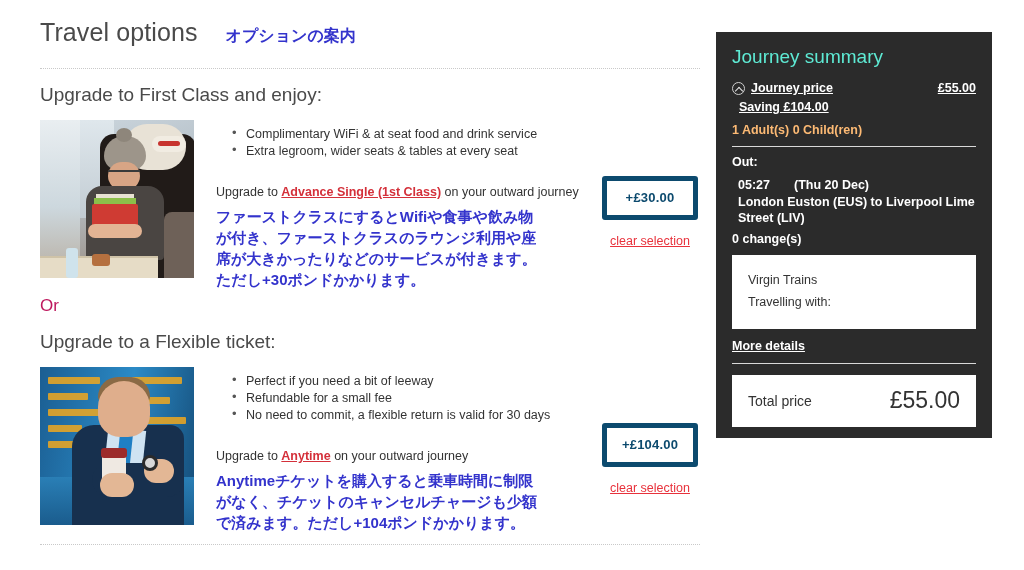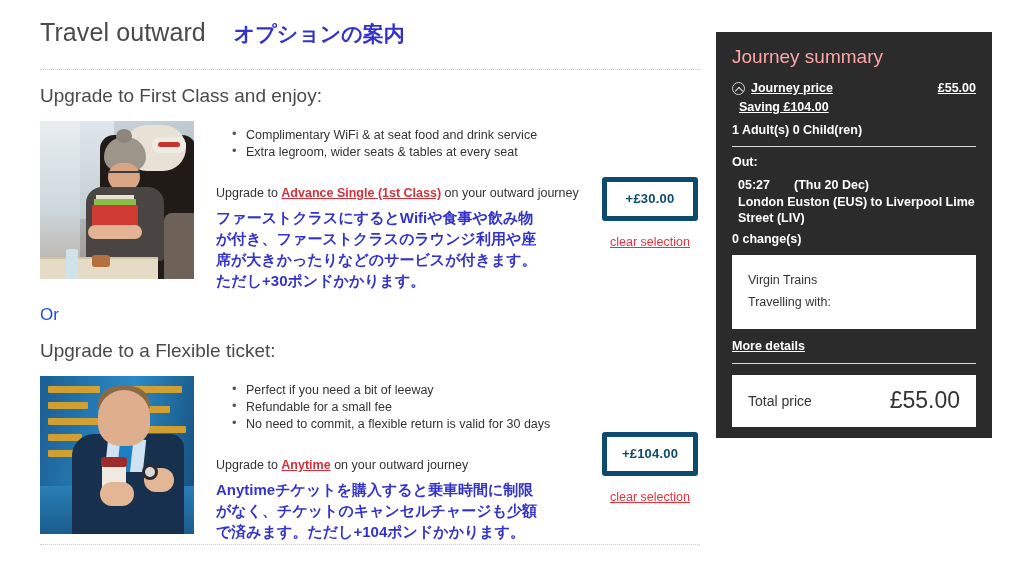--- a/index.html
+++ b/index.html
@@ -296,7 +296,7 @@
   <div class="main">
 
     <div class="title-row">
-      <div class="page-title">Travel outward</div>
+      <div class="page-title">Travel options</div>
       <div class="title-jp">オプションの案内</div>
     </div>
 

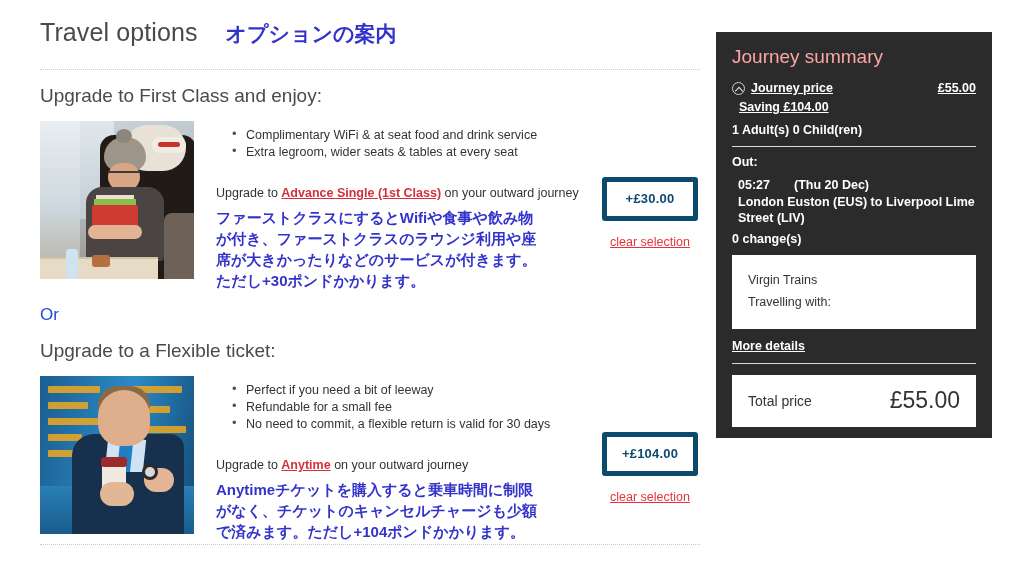--- a/index.html
+++ b/index.html
@@ -22,7 +22,7 @@
     letter-spacing: 0.1px;
   }
   .title-jp {
-    font-size: 21px; font-weight: bold; color: #3333cc; font-family: Liberation Serif, serif;
+    font-size: 16px; font-weight: bold; color: #3333cc; font-family: Liberation Serif, serif;
   }
   .dotted-rule {
     margin-top: 21px;

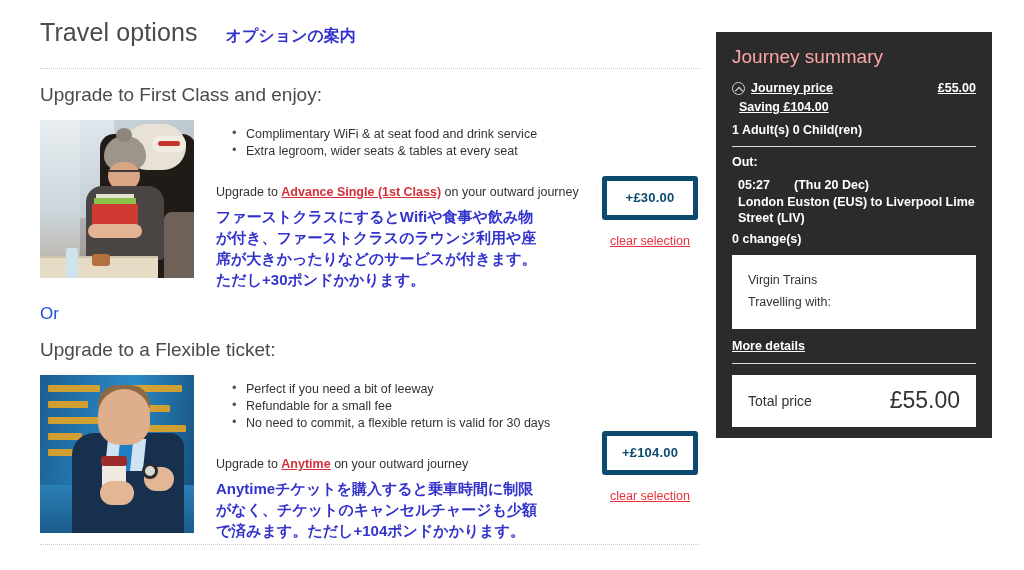--- a/index.html
+++ b/index.html
@@ -232,7 +232,7 @@
     padding: 14px 16px 16px;
   }
   .summary-title {
-    font-size: 19px; font-weight: 400; color: #fca5a5;
+    font-size: 19px; font-weight: 400; color: #5eead4;
     margin-bottom: 13px;
   }
   .jp-row {

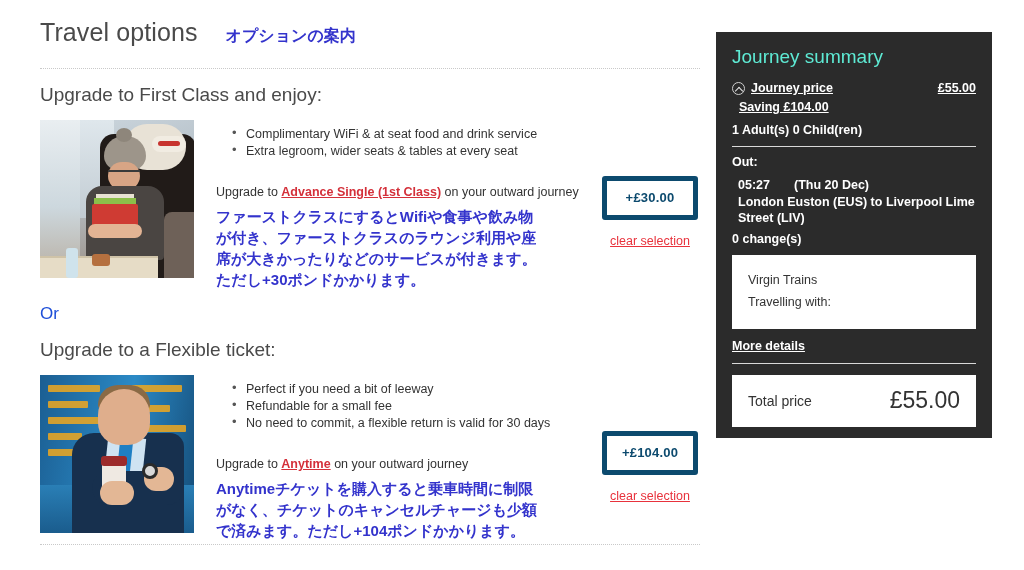--- a/index.html
+++ b/index.html
@@ -256,7 +256,7 @@
     text-decoration: underline;
   }
   .pax {
-    margin-top: 8px; font-size: 12.5px; font-weight: 600; color:#ffffff;
+    margin-top: 8px; font-size: 12.5px; font-weight: 600; color:#fdba74;
   }
   .hr-w { border-top: 1px solid #d9d9d9; margin: 9px 0 8px; }
   .out-label { font-size: 12.5px; font-weight: 600; }

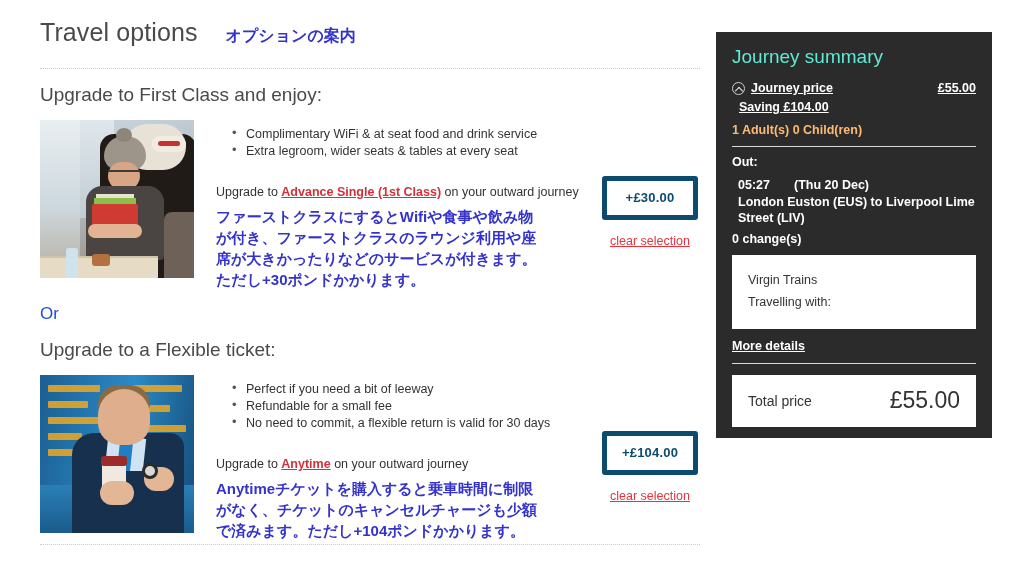--- a/index.html
+++ b/index.html
@@ -35,7 +35,7 @@
     margin-top: 15px;
   }
   .or-text {
-    font-size: 17px; color: #1d4ed8; margin-top: 14px;
+    font-size: 17px; color: #be185d; margin-top: 6px;
   }
 
   .offer { display: flex; margin-top: 14px; }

> [TASK ITEM]: In the listing above, show every line with the word "margin".

> [TASK RESULT]:
     margin-top: 21px;
     margin-bottom: 13px;
-    margin-top: 8px; font-size: 12.5px; font-weight: 600; color:#ffffff;
+    margin-top: 8px; font-size: 12.5px; font-weight: 600; color:#fdba74;
   .hr-w { border-top: 1px solid #d9d9d9; margin: 9px 0 8px; }
     margin-top: 15px;
-    font-size: 17px; color: #1d4ed8; margin-top: 14px;
+    font-size: 17px; color: #be185d; margin-top: 6px;
   .offer { display: flex; margin-top: 14px; }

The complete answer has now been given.